The problem: The required answer is the run of lines from the one holding "color: #1d4ed8 ->" to the end of the data below, copied exactly and free of pictures.

Web page edit records
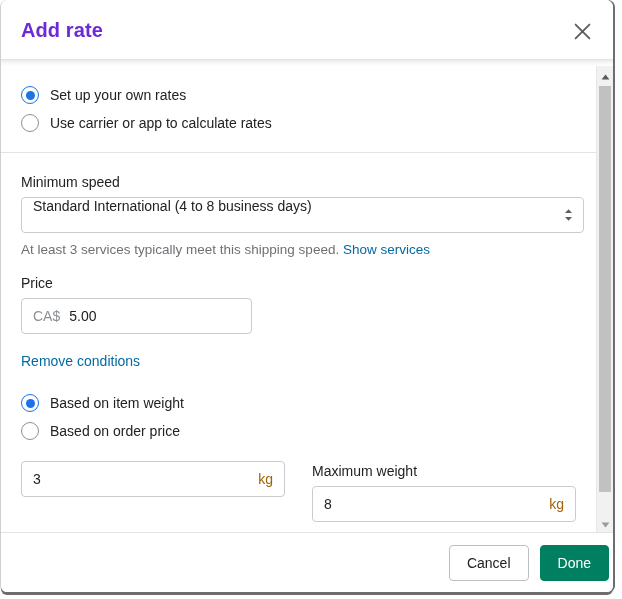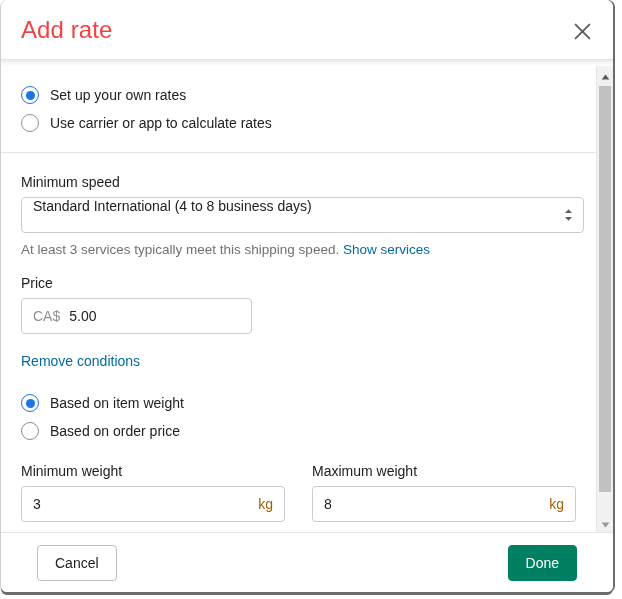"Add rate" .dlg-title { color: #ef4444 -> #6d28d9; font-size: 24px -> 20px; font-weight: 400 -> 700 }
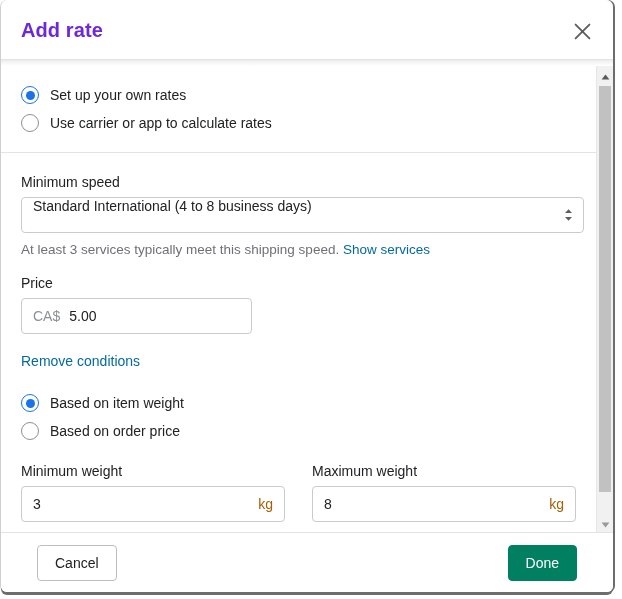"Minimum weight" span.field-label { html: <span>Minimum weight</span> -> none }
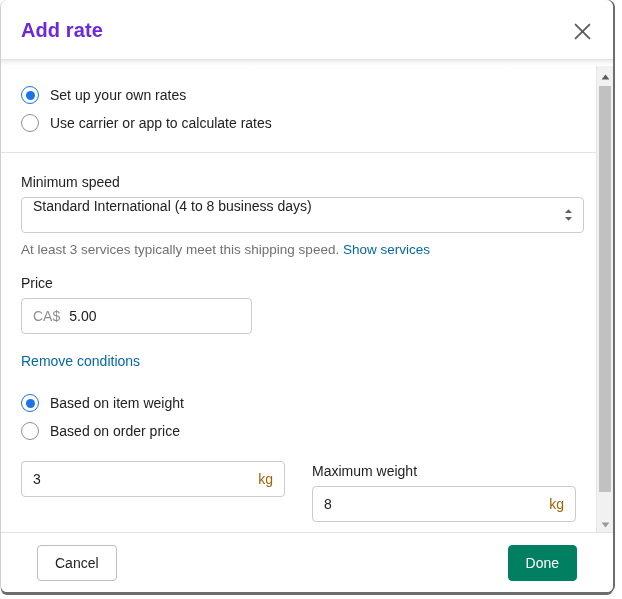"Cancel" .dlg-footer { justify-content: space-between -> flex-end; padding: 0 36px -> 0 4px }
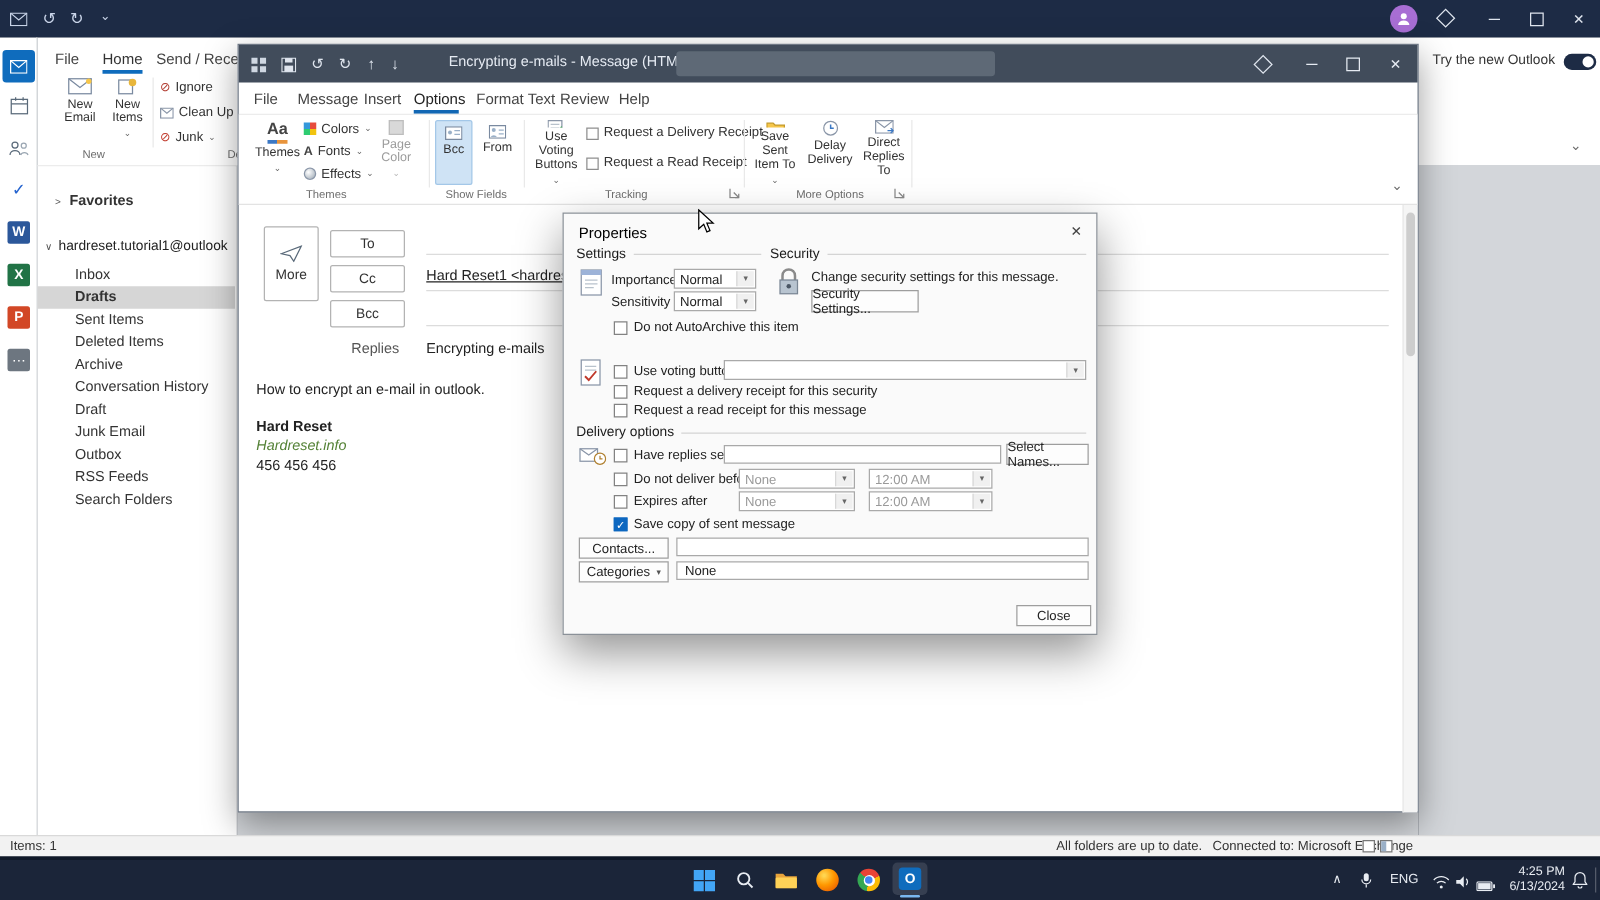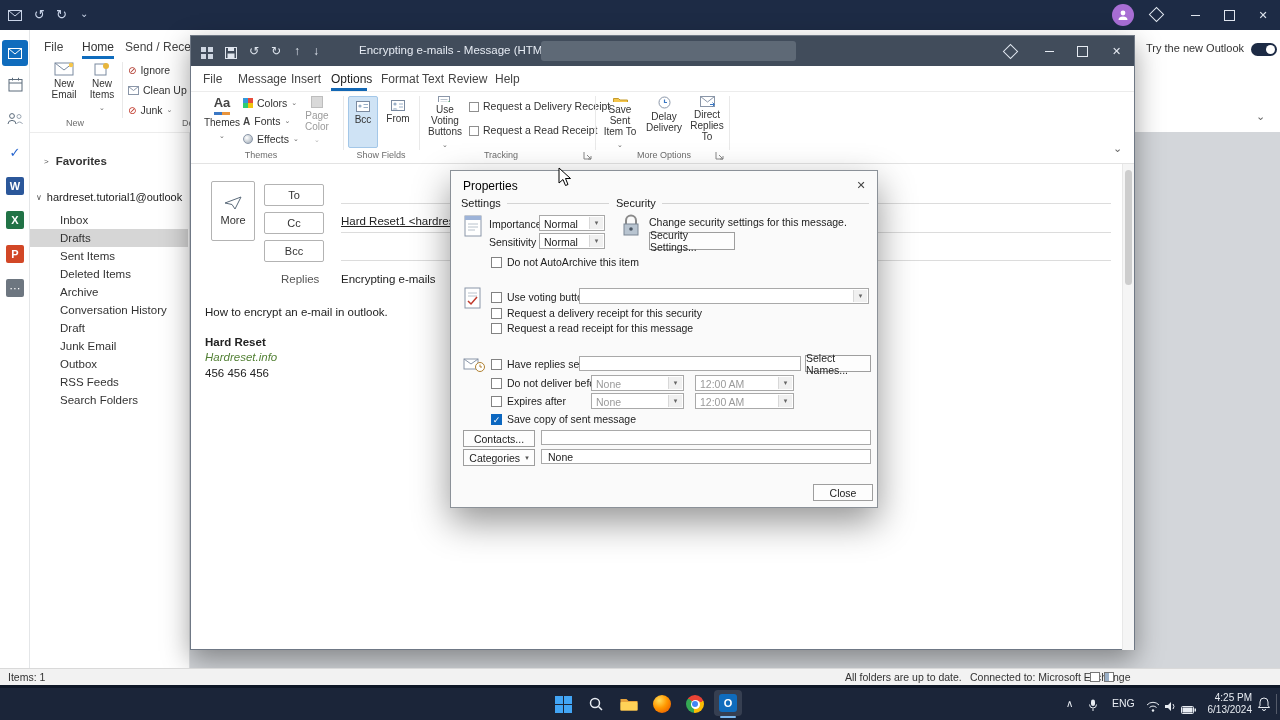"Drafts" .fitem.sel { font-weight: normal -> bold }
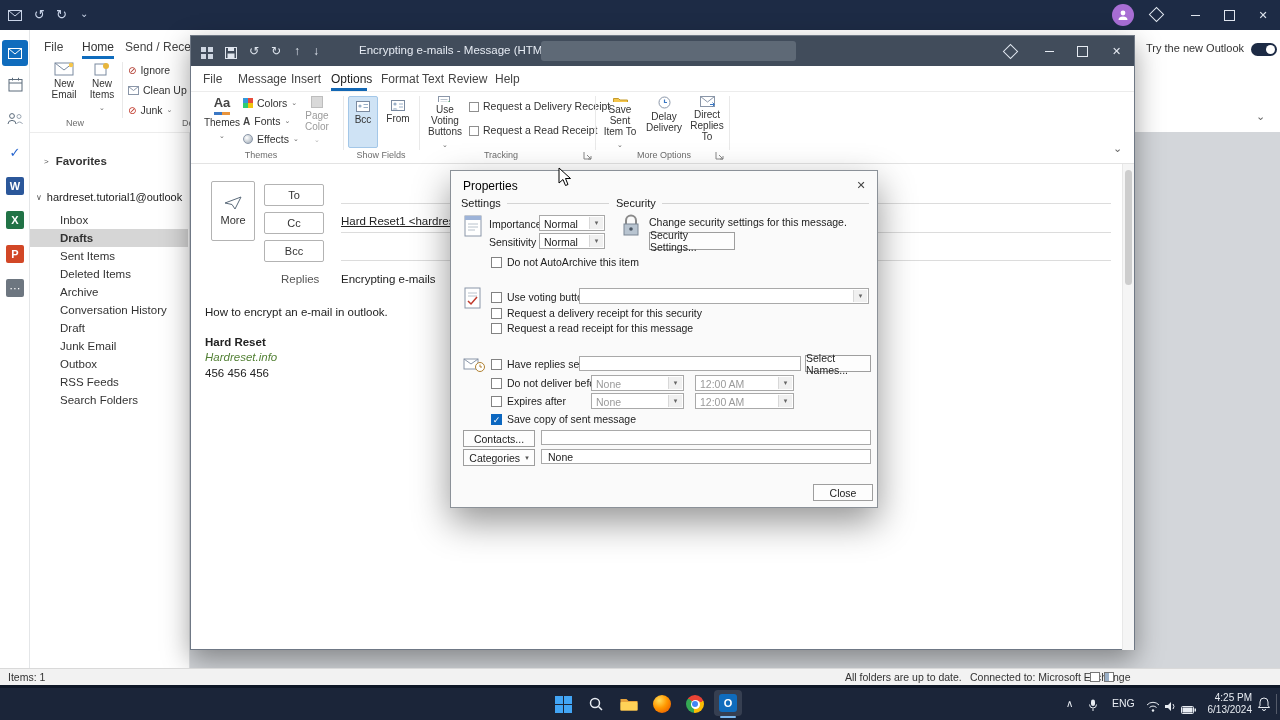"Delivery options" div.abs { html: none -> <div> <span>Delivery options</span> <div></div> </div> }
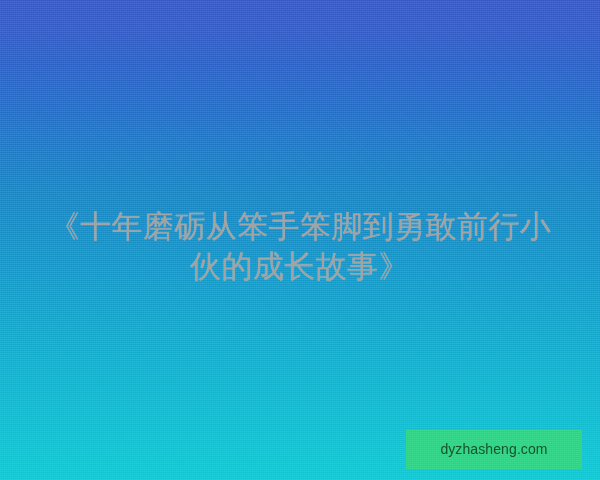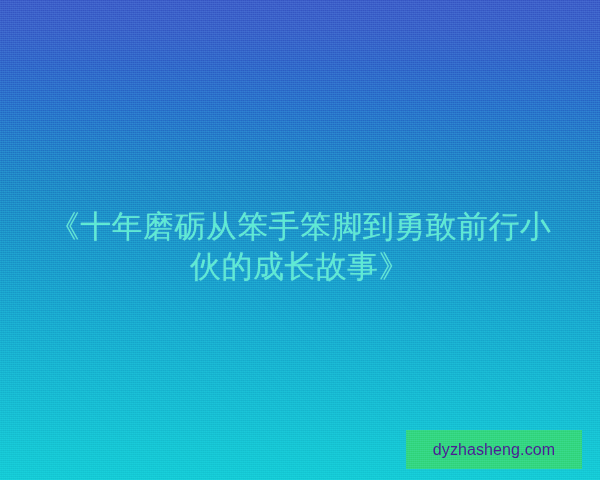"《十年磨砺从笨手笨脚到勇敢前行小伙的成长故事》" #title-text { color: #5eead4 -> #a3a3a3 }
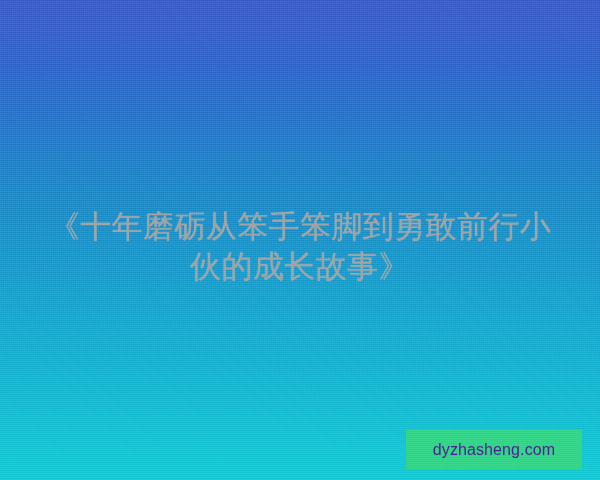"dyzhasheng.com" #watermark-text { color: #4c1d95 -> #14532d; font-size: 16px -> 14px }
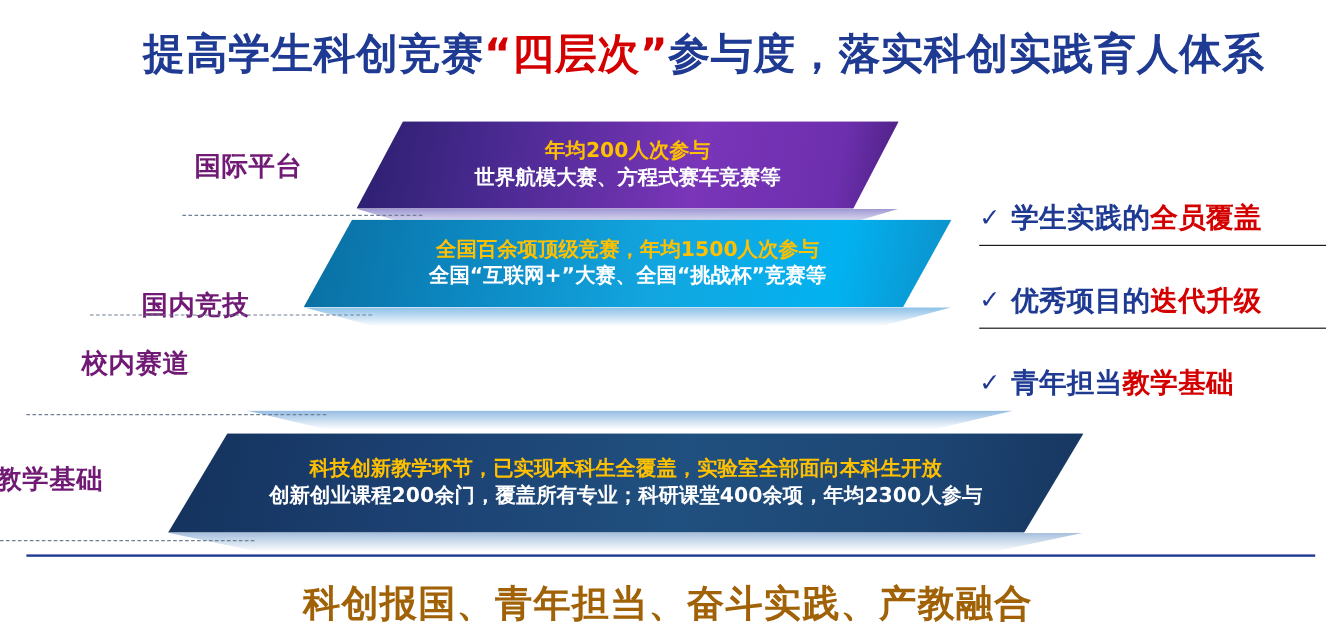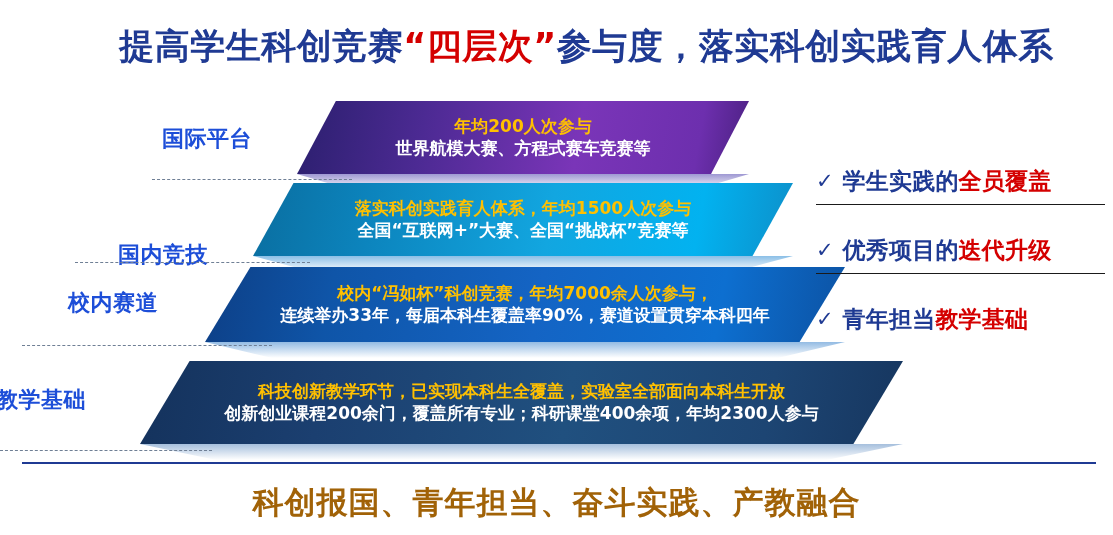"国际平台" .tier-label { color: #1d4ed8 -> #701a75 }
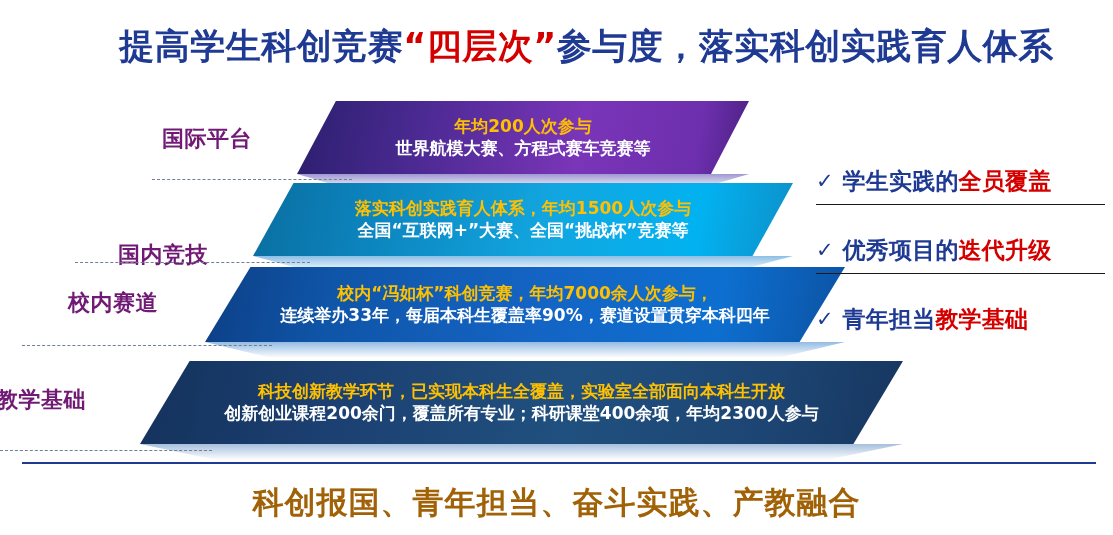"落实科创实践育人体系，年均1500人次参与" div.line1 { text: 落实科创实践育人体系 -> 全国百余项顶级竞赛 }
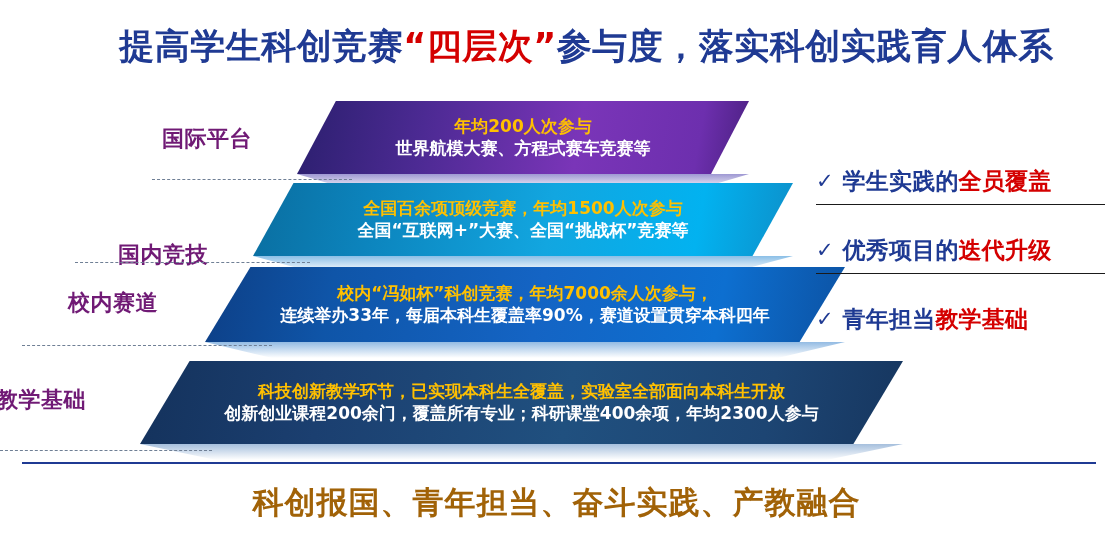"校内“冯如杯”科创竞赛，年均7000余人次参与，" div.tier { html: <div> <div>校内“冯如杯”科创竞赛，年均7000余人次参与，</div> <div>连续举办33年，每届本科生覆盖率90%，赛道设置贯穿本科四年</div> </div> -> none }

Result of this exercise:
"国际平台" .tier-label { color: #1d4ed8 -> #701a75 }
"落实科创实践育人体系，年均1500人次参与" div.line1 { text: 落实科创实践育人体系 -> 全国百余项顶级竞赛 }
"校内“冯如杯”科创竞赛，年均7000余人次参与，" div.tier { html: <div> <div>校内“冯如杯”科创竞赛，年均7000余人次参与，</div> <div>连续举办33年，每届本科生覆盖率90%，赛道设置贯穿本科四年</div> </div> -> none }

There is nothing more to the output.